I remember the moment that the music that would be my music became my music. It was at 3:30 in the afternoon, 64 degrees and cloudy, in an affluent suburb (or so the intro to the music video set the stage). The chalkboard was blank, and the sun was lemon yellow when a man in a corduroy jacket started singing about a kid named Jeremy. It’s a core memory, the first time I watched the video for that Pearl Jam song. I angsted, I ached, I sobbed. The lyrics gutted me, as did the true story on which they’re based. The music is also gutting, beginning slow and eerie before taking the audience inside the titular character’s mind, his rise to anger and descent into hopelessness, his anguished howls provided through the proxy of Eddie Vedder.
A person can’t experience what I felt the first time I heard and saw “Jeremy” and it not instantly become their favorite song. A fourteen-year-old person also can’t say their favorite song is one about a kid taking his own life at school in front of his classmates without raising all the eyebrows, but as this was the ’90s, no one voiced any of their concerns out loud.
Pearl Jam was my gateway into grunge music(2), and the flannel, the Cameron Crowe’s Singles, and the Mtv’s 120 Minutes of it all quickly usurped my identity. I like to think this would’ve happened no matter when I discovered ’90s alternative rock—that had I not been so fortunate to have come of age during this era, this music would’ve still had the same effect on me. Maybe I wouldn’t had dedicated one day a week to dressing “like Jeremy” (I 100% for real did this- loose fitting Levis, plain white-T, re: the video) had I first experienced that song in my 30s, but I know it still would’ve moved me like it did back then because great poetry transcends the times. Anguished howling does also, when done the way Eddie Vedder does it. So does nuanced, modulated slurring, apparently, because I’ve never known what the fuck Eddie’s saying in “Yellow Ledbetter”, but I know how that song makes me feel, which is probably how it makes us all feel, which is how it’s supposed to make us feel.
As an artist(3), I’ve come to understand that this is what I’m always chasing. How to feel universal in the specific. How to make others feel it with me. I don’t do this on purpose or with an agenda; I think that my subconscious has just determined that connection—the me in the we, the we in the me—is the only worthwhile endgame for any creative quest. Not because I’m naturally altruistic, but because a part of me will always be trying to save Jeremy from himself, and this is the only way I can think of to try.

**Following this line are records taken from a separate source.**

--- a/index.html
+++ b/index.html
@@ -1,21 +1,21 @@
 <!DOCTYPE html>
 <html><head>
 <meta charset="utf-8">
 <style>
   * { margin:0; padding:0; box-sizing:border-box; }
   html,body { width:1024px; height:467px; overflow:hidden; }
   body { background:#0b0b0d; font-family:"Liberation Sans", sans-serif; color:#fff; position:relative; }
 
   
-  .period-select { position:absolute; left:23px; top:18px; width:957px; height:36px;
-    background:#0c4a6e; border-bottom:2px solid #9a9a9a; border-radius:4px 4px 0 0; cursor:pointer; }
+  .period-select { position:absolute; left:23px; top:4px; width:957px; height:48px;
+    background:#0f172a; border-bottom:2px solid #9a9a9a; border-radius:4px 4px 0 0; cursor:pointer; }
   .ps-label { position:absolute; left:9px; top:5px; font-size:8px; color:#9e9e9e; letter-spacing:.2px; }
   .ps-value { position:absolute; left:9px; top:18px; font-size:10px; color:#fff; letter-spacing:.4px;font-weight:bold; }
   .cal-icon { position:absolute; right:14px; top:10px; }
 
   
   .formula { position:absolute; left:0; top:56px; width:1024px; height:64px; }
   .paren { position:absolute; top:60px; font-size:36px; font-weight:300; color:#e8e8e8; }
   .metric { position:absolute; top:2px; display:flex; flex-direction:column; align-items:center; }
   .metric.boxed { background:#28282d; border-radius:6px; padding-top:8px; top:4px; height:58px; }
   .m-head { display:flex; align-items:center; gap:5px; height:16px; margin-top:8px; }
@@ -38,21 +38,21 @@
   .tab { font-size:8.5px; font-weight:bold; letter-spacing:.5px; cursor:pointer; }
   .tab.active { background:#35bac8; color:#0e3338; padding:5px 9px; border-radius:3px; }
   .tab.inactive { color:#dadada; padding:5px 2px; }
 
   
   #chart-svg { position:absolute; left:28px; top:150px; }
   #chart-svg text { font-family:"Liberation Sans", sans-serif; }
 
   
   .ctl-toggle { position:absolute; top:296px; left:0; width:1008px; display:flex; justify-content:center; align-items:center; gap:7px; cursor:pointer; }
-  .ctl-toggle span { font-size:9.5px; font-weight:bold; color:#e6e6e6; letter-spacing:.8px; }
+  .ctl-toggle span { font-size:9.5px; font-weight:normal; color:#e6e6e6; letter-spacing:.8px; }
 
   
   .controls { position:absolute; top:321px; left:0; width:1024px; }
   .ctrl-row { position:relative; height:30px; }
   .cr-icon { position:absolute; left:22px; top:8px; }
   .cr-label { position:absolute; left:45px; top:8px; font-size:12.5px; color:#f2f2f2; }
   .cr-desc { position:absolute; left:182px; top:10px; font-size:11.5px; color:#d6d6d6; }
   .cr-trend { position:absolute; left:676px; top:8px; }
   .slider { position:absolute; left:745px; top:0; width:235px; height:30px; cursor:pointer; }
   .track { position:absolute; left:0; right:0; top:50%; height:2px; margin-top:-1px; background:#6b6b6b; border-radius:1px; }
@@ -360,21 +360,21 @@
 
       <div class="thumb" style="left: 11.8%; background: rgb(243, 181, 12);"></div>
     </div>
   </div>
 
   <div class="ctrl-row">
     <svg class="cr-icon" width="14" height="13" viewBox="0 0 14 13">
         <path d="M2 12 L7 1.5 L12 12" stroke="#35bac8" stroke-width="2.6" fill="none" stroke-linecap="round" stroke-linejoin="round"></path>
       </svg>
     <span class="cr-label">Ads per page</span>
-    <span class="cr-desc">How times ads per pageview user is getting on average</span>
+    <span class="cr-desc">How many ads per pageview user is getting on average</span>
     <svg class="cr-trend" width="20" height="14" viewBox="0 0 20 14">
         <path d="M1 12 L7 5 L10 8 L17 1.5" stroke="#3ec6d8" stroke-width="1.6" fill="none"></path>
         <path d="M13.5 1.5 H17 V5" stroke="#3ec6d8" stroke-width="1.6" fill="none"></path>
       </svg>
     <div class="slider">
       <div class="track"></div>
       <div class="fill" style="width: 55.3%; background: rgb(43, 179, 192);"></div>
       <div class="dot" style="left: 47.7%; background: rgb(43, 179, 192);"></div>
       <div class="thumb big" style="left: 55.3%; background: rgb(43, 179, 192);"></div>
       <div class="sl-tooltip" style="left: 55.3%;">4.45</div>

Last summer, my family visited Seattle for the first time. I’m a parent of two daughters who currently are coming-of-age, one of which discovered Pearl Jam around the same age that I did. Because Eddie Vedder is a meritocracy, he required no undue influence from me to win her over, and because parents of my generation over-compensate for their own lacking positive childhood memories, my partner arranged for us to privately tour London Bridge Studio(4), the place where Pearl Jam’s Ten was born. Here, my daughter and I touched the keys of the piano used on “Black.” We stood beneath the famed rope Eddie swung from during recording sessions. We huddled together in the sound booth where many famous grunge songs(5)--including Jeremy—were recorded. And then we got to listen to the master recording of that session, vocals only.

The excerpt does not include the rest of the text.